I tecnici dell’Agenzia per la cybersicurezza nazionale hanno già censito “diverse decine di sistemi nazionali verosimilmente compromessi e allertato numerosi soggetti i cui sistemi sono esposti ma non ancora compromessi”

Un “massiccio attacco tramite un ransomware già in circolazione” è stato rilevato dal Computer security incident response team Italia dell’Agenzia per la cybersicurezza nazionale. I tecnici hanno già censito “diverse decine di sistemi nazionali verosimilmente compromessi e allertato numerosi soggetti i cui sistemi sono esposti ma non ancora compromessi”, si legge in una nota diffusa dall’Agenzia diretta dal professor Roberto Baldoni. Tuttavia, si spiega, “rimangono ancora alcuni sistemi esposti, non compromessi, dei quali non è stato possibile risalire al soggetto proprietario. Questi sono chiamati immediatamente ad aggiornare i loro sistemi”.

Il ransomware prende di mira i server VMware ESXi. L’Agenzia per la cybersicurezza nazionale ricorda come “la vulnerabilità sfruttata dagli attaccanti per distribuire il ransomware è già stata corretta nel passato dal produttore, ma non tutti coloro che usano i sistemi attualmente interessati l’hanno risolta”. Sfruttando la vulnerabilità dei sistemi operativi, gli hacker possono portare avanti attacchi ransomware che “cifrano i sistemi colpiti rendendoli inutilizzabili fino al pagamento di un riscatto per avere la chiave di decifrazione”, si legge ancora.
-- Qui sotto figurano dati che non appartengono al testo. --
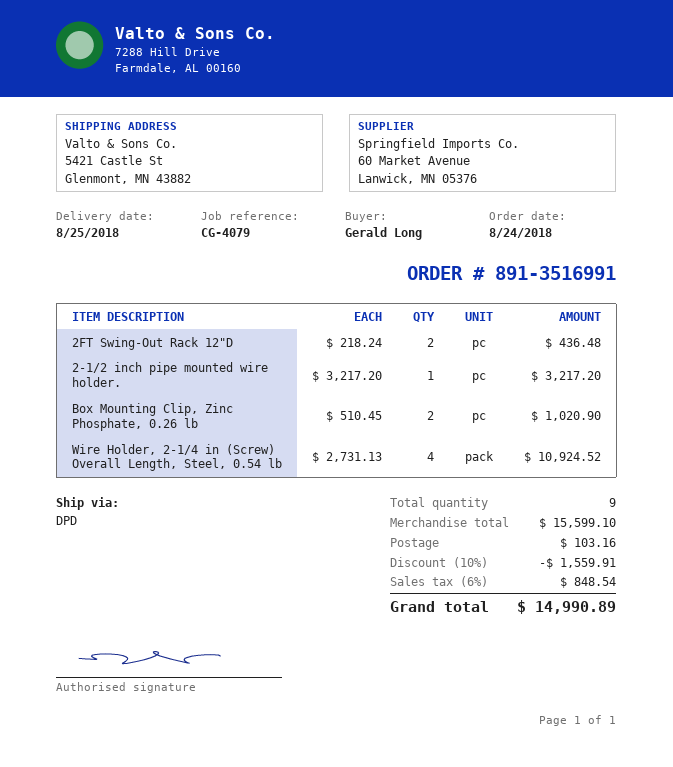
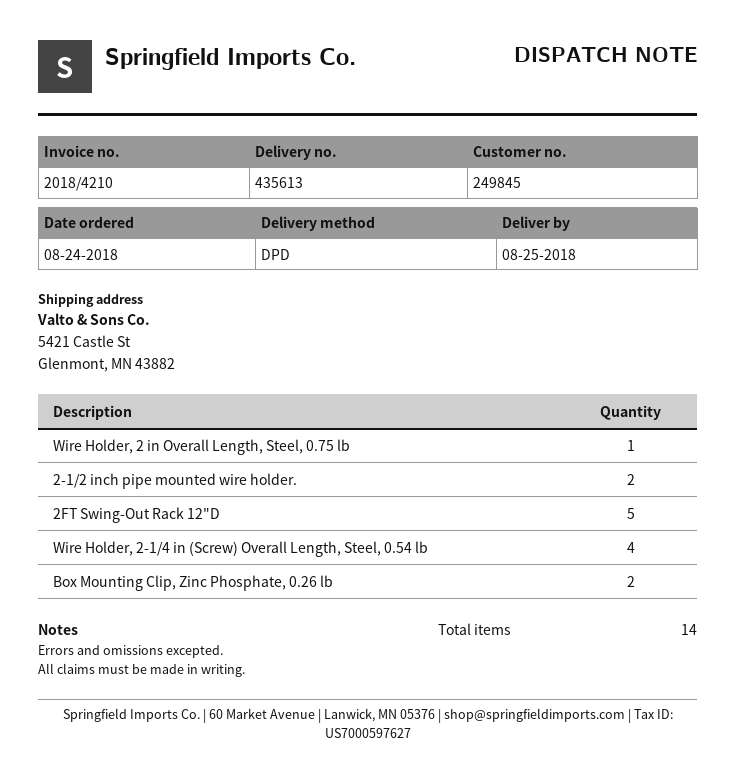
2FT Swing-Out Rack 12"D: 2 -> 5
2-1/2 inch pipe mounted wire holder.: 1 -> 2
Wire Holder, 2 in Overall Length, Steel, 0.75 lb: none -> 1
total quantity: 9 -> 14

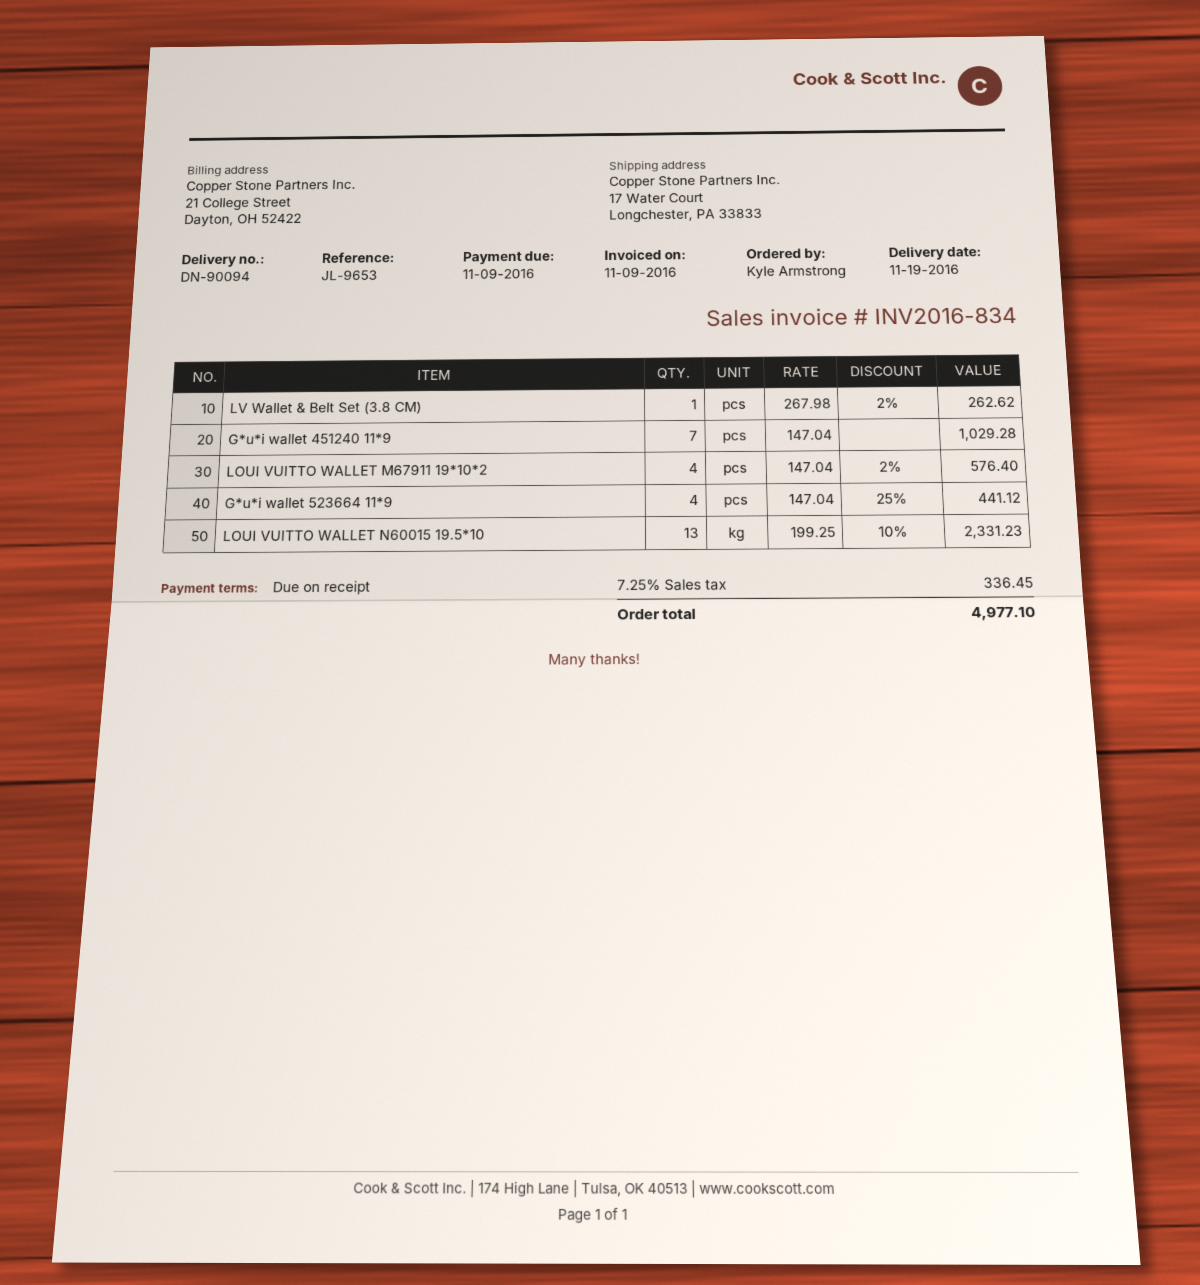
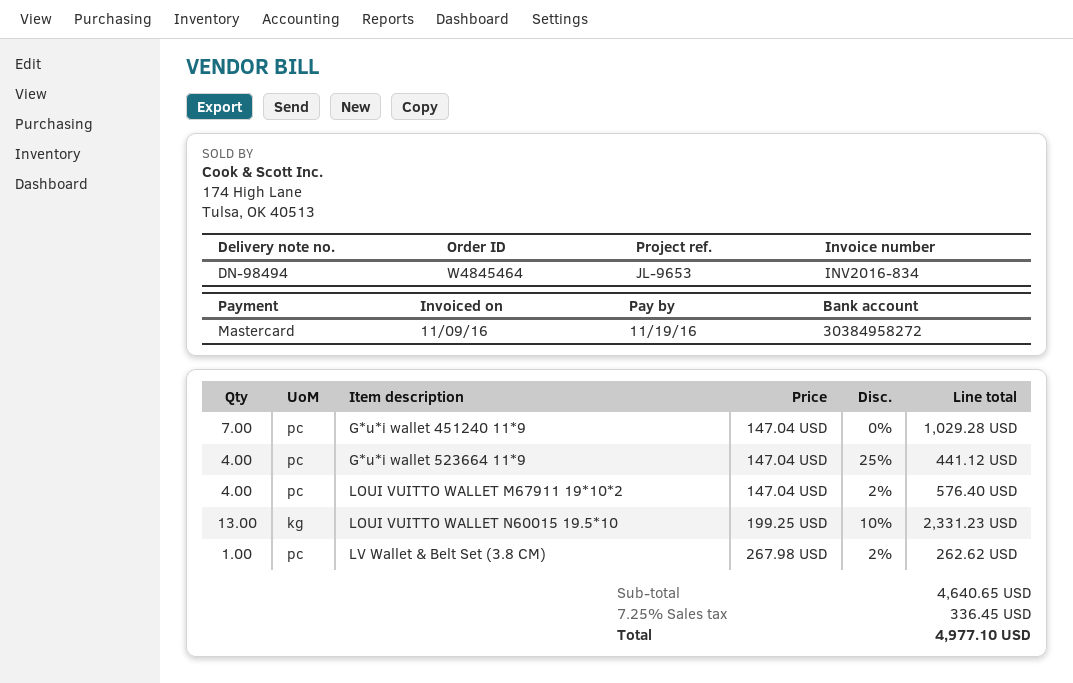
delivery note number: DN-90094 -> DN-98494
due date: 2016-11-09 -> 2016-11-19

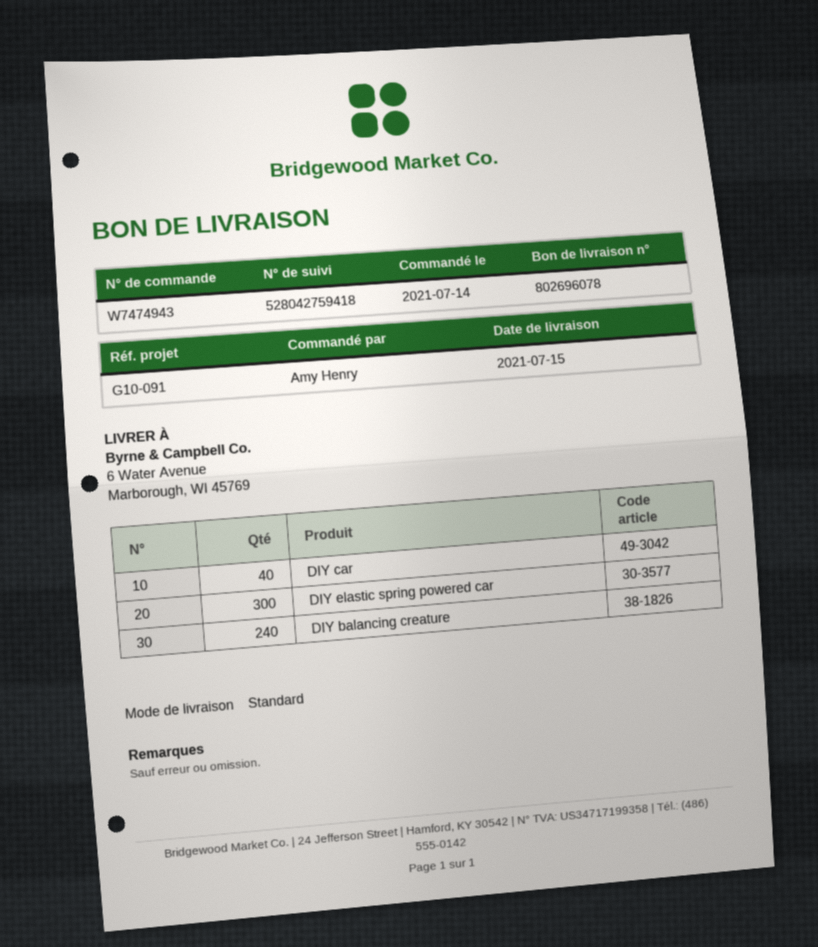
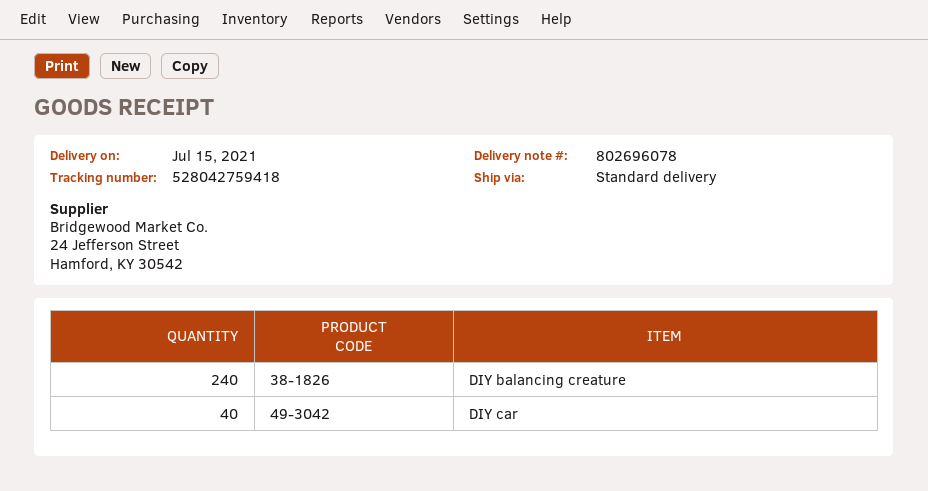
DIY elastic spring powered car: 300 -> none

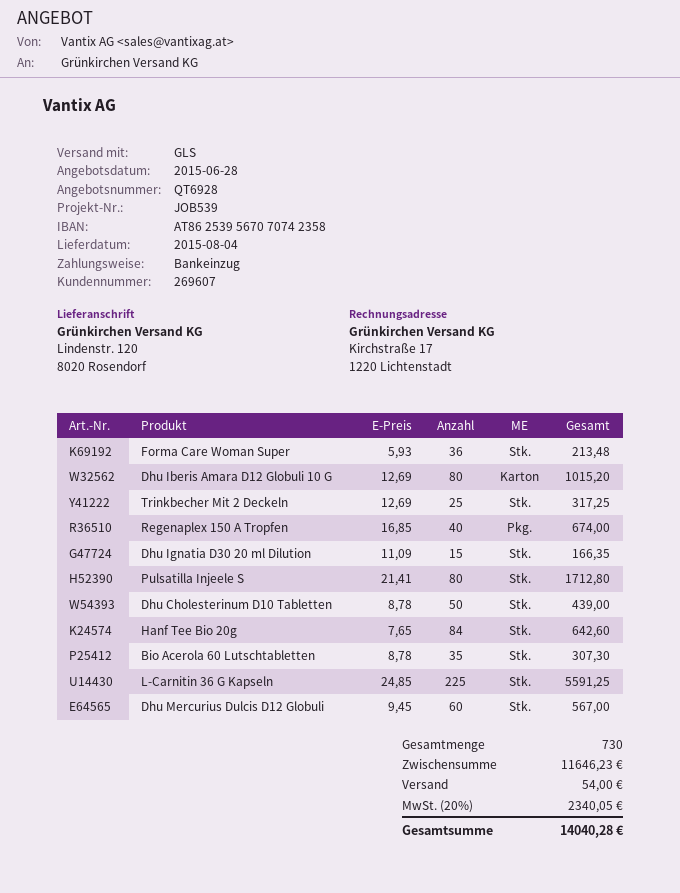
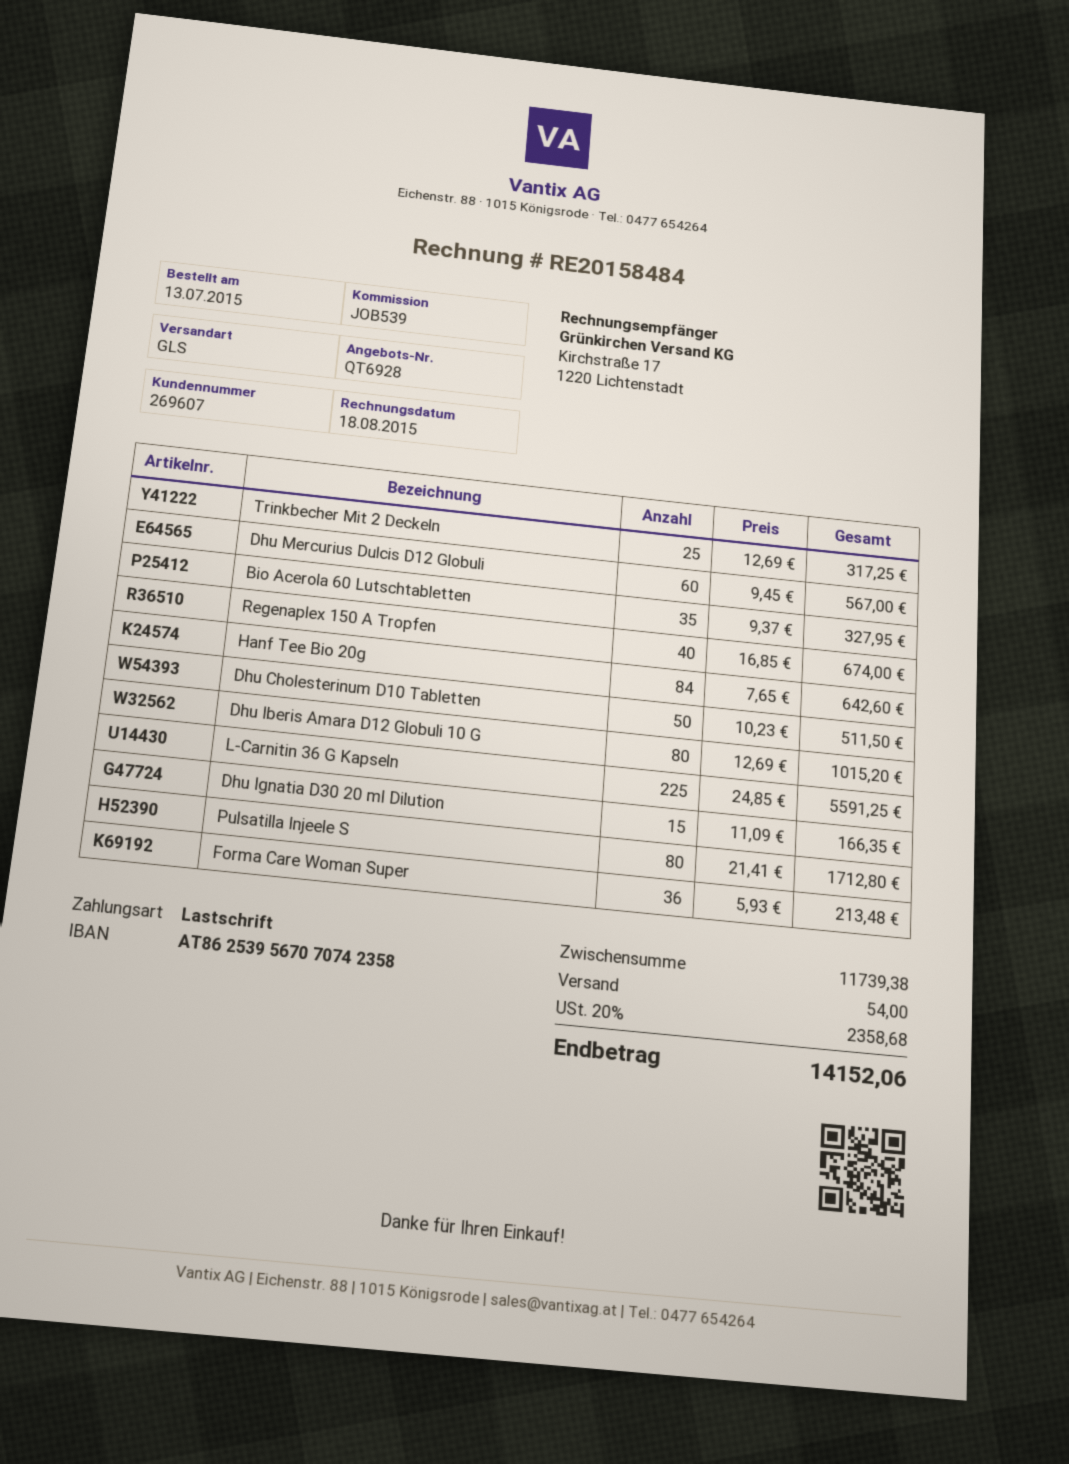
Dhu Cholesterinum D10 Tabletten: 50 x 8.78 = 439.00 -> 50 x 10.23 = 511.50
Bio Acerola 60 Lutschtabletten: 35 x 8.78 = 307.30 -> 35 x 9.37 = 327.95
subtotal: 11646.23 -> 11739.38
tax: 20% = 2340.05 -> 20% = 2358.68
total: 14040.28 -> 14152.06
I primi ad accorgersi dell’attacco sono stati i francesi, probabilmente per via dell’ampio numero di infezioni registrato sui sistemi di alcuni provider. Successivamente l’ondata di attacchi si è spostata su altre nazioni tra cui l’Italia. In questo sono momento qualche migliaio i server compromessi in tutto il mondo, dai Paesi europei come Francia, Finlandia e Italia, fino al Nord America, in Canada e negli Stati Uniti. In Italia sono decine le realtà che hanno riscontrato l’attività malevola nei loro confronti ma, secondo gli analisti, sono destinate ad aumentare.

Gli attaccanti hanno sfruttato una vulnerabilità nel software che è stata trovata e risolta a fine febbraio 2021 (CVE-2021-21974). Hanno cioè “bucato” soggetti che non aveva applicato la patch.